Here’s what Louisiana Senator Bill Cassidy had to say about maternal death rates in his state:

“About a third of our population is African American; African Americans have a higher incidence of maternal mortality. So, if you correct our population for race, we’re not as much of an outlier as it’d otherwise appear. Now, I say that not to minimize the issue but to focus the issue as to where it would be. For whatever reason, people of color have a higher incidence of maternal mortality.”

I don’t know about you, but “we are actually not too bad, if we don’t count all the black people” doesn’t seem like a very good argument.

Plus the whole “I don’t want to minimize” line, followed immediately by “for whatever reason” comes off as a total disregard and dismissal of the probable systemic causes for increased maternal deaths among black women.

I think this is actually a really great (but heartbreaking) issue to explore “systemic racism” through, because the facts are pretty cut and dry and well documented, because we know there are zero biological reasons why this should be the case, and because we don’t need to rehash left vs. right squabbles around adjacent issues such as black culture, fatherlessness, etc. There is nothing about black women’s bodies that should make them more likely to die during childbirth, and there is nothing about black culture that should make them more likely to die during childbirth. This is one area where we should absolutely expect “equal outcomes” — there is no reason maternal death rates should be any higher among one ethnicity than another, unless those groups are being treated differently by a given system.

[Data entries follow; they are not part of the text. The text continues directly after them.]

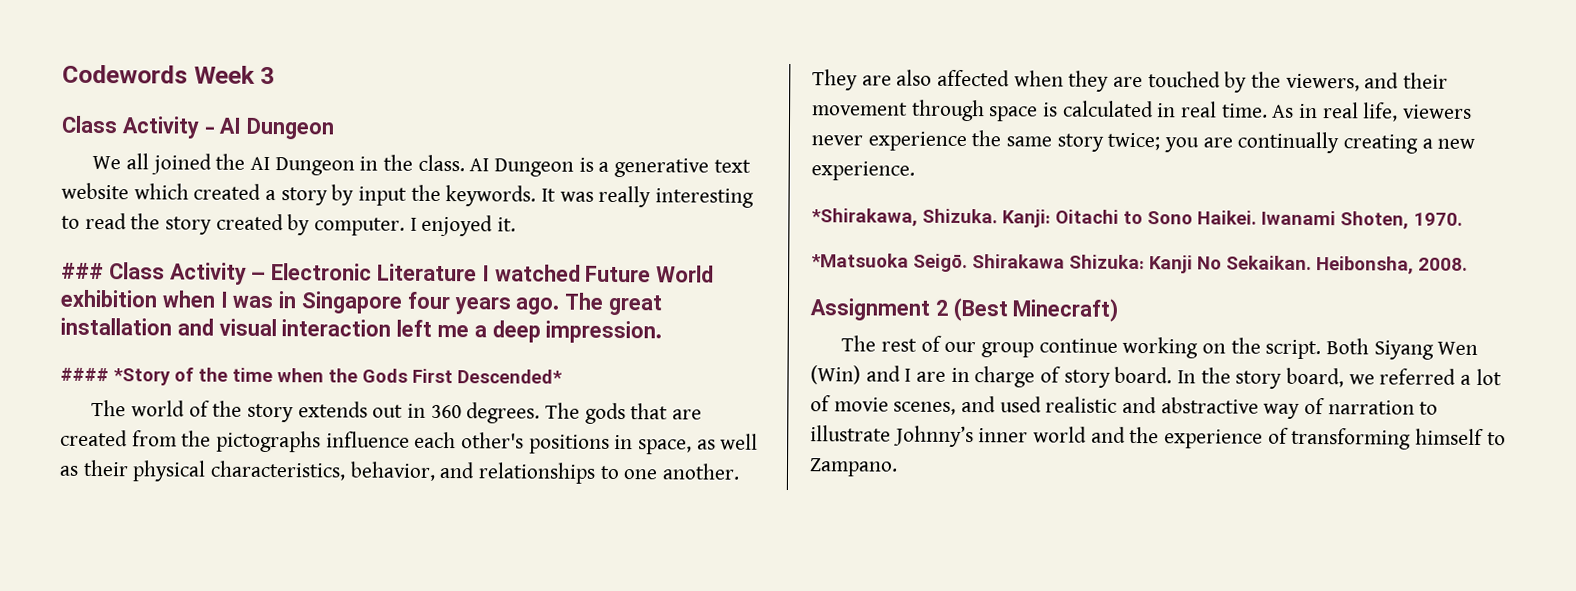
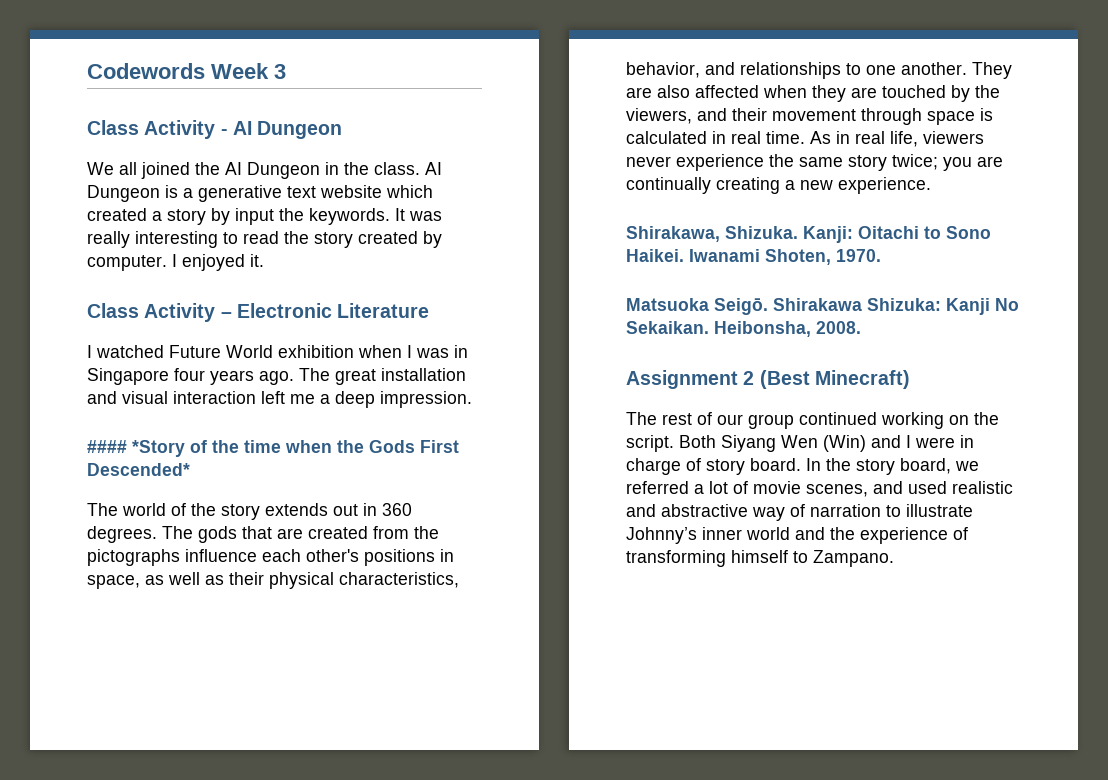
- ### Class Activity – Electronic Literature I watched Future World exhibition when I was in Singapore four years ago.
+ Class Activity – Electronic Literature
+ I watched Future World exhibition when I was in Singapore four years ago.
- *Shirakawa, Shizuka.
+ Shirakawa, Shizuka.
- *Matsuoka Seigō.
+ Matsuoka Seigō.
- The rest of our group continue working on the script.
+ The rest of our group continued working on the script.
- Both Siyang Wen (Win) and I are in charge of story board.
+ Both Siyang Wen (Win) and I were in charge of story board.

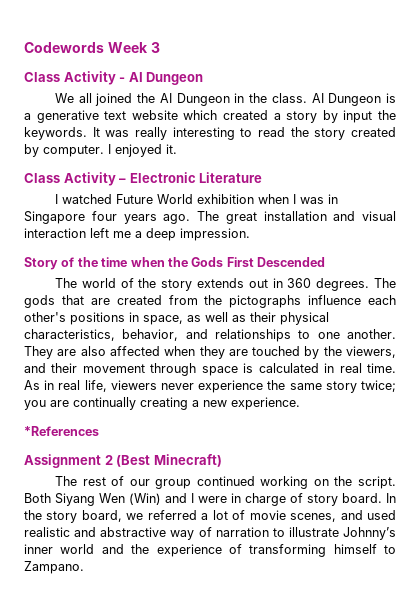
- #### *Story of the time when the Gods First Descended*
+ Story of the time when the Gods First Descended
- Shirakawa, Shizuka. Kanji: Oitachi to Sono Haikei. Iwanami Shoten, 1970.
- Matsuoka Seigō. Shirakawa Shizuka: Kanji No Sekaikan. Heibonsha, 2008.
+ *References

Which basically only leaves us with systemic causes (which would include economic factors, access to healthcare, access to nutrition, etc., as well as implicit Zone 2/4 bias within these different systems), environmental causes, and other surrounding bigotries. And if we can admit that some degree of “systemic racism” exists here, maybe we can admit it exists in other sectors, even if it’s not quite as pronounced or primary as some wokists insist it is?

Couple of statistics that might help in your polishing up your proof.

Black’s are getting much more than equitable Abortions.
https://www.kff.org/womens-health-policy/state-indicator/abortions-by-race/?currentTimeframe=0&sortModel={“colId”:“Location”,“sort”:“asc”}

Meanwhile Whites are clearly getting privelaged access to Opiods.

https://www.kff.org/other/state-indicator/opioid-overdose-deaths-by-raceethnicity/?currentTimeframe=0&sortModel={"colId":"Location","sort":"asc"}

Maybe the Black Abortion advantage makes up for the Whites opiod advantage?